She grabbed all the bedding that had scattered to the points of the compass, pulled her white fluffy bathrobe out of the closet, and went to the bathroom. The bedding, and her clothes, went into the laundry hamper, filling it. She managed to confirm, to her disgust, that all her bodily functions had let go in the night.
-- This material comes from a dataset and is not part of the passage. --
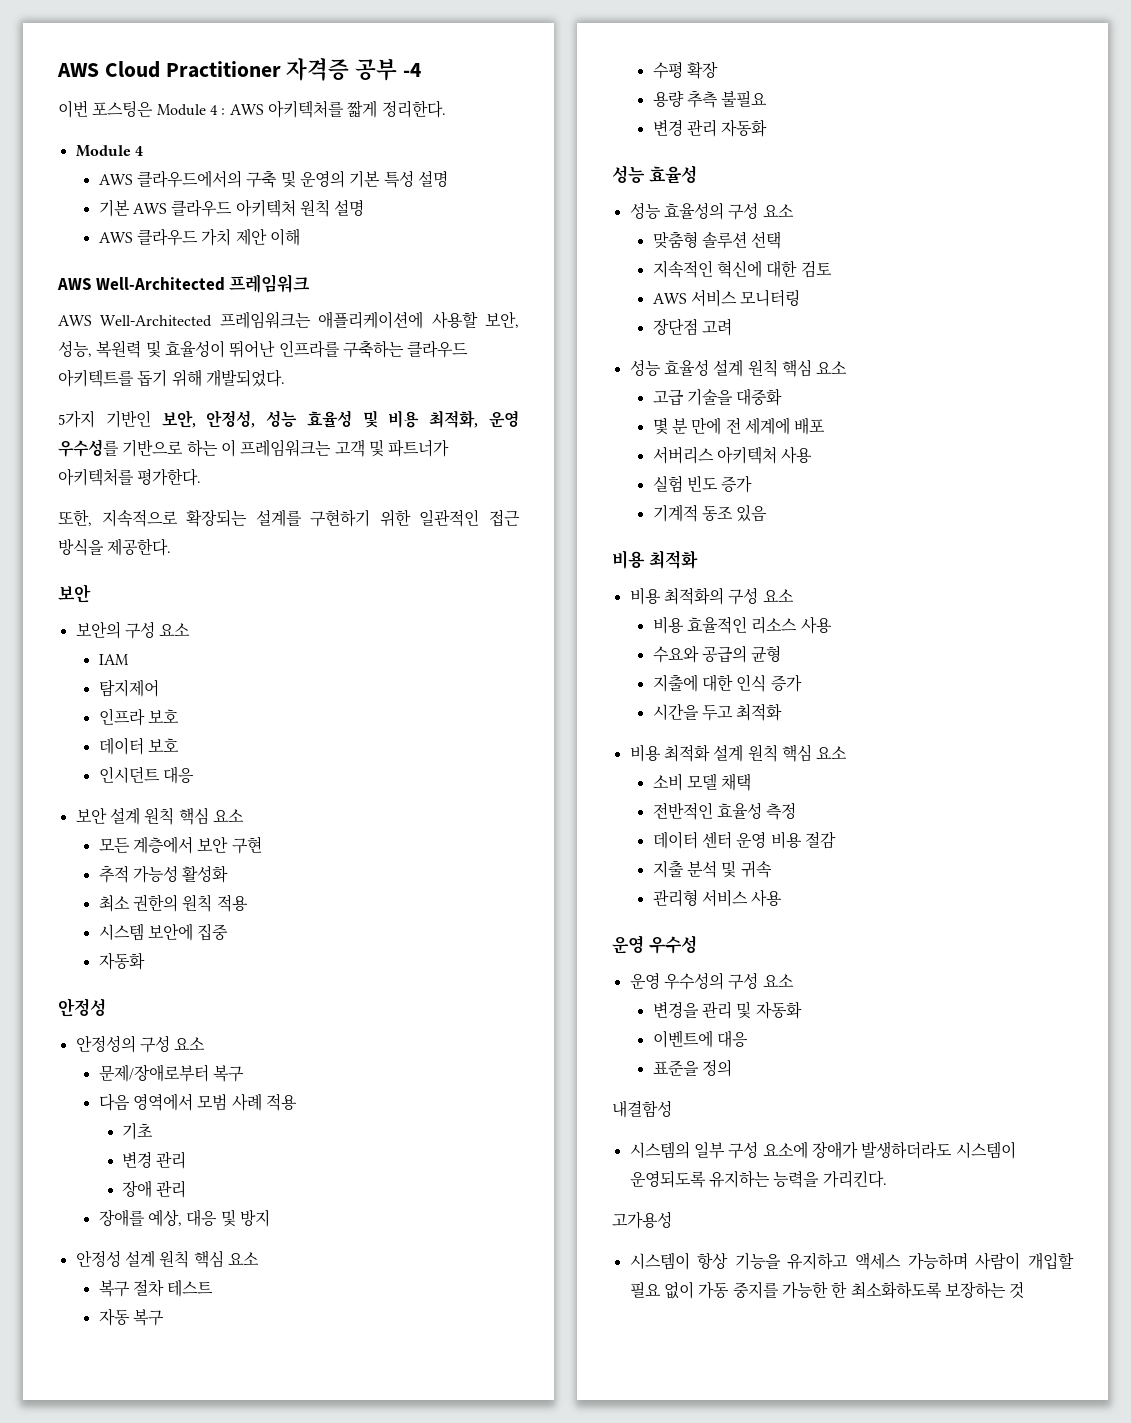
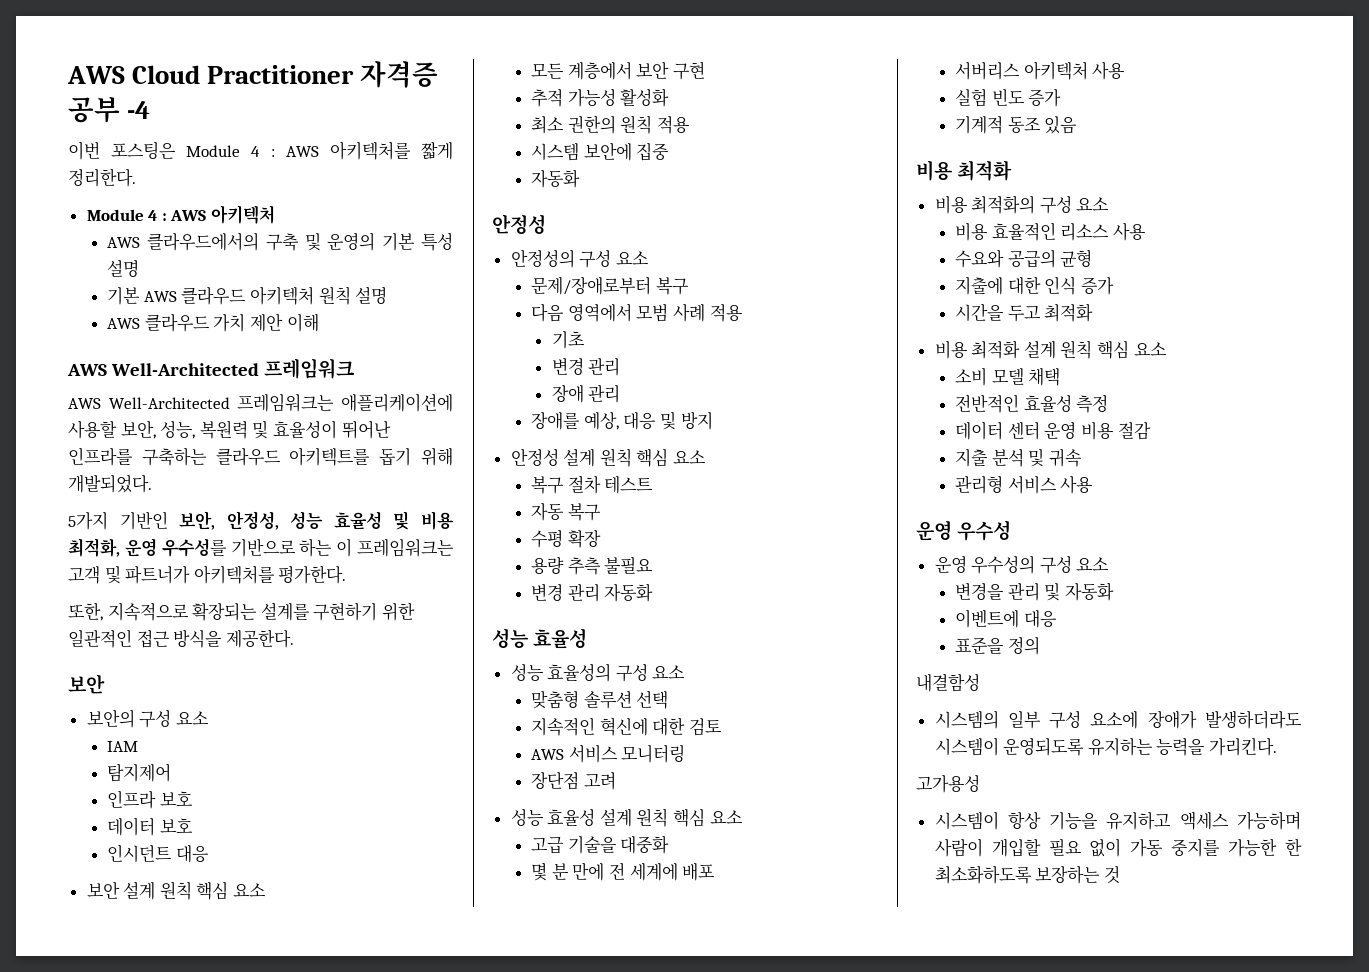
(143, 151) none -> [161,205,276,224] : AWS 아키텍처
She let her underwear soak in the sink while she tried to shower off the filth. The hot shower was the best thing she'd felt in quite a long while.
November 22, 2011
Chapter Six – Part 4
The sky was just lightening by the time Chuck walked out on to the streets of Little Italy. He had gotten himself thoroughly lost within the boundaries of University Hospitals and Case Western Reserve University. In a way, that was good, since three minutes after he'd found his way out of the University Hospital ER building, cops were everywhere, looking for him. If he didn't know where he was going, the cops certainly didn't.
The only real touchy part was avoiding all the damn security cameras. That had meant no well‑lighted thoroughfares, and, consequently, no visibility on a overcast night. He'd nearly broken his ankle twice, running where he couldn't see. Eventually, after dodging cop‑cars with spotlights, and hiding in dumpsters, he had stumbled down to a set of train‑tracks and had followed them up to Little Italy.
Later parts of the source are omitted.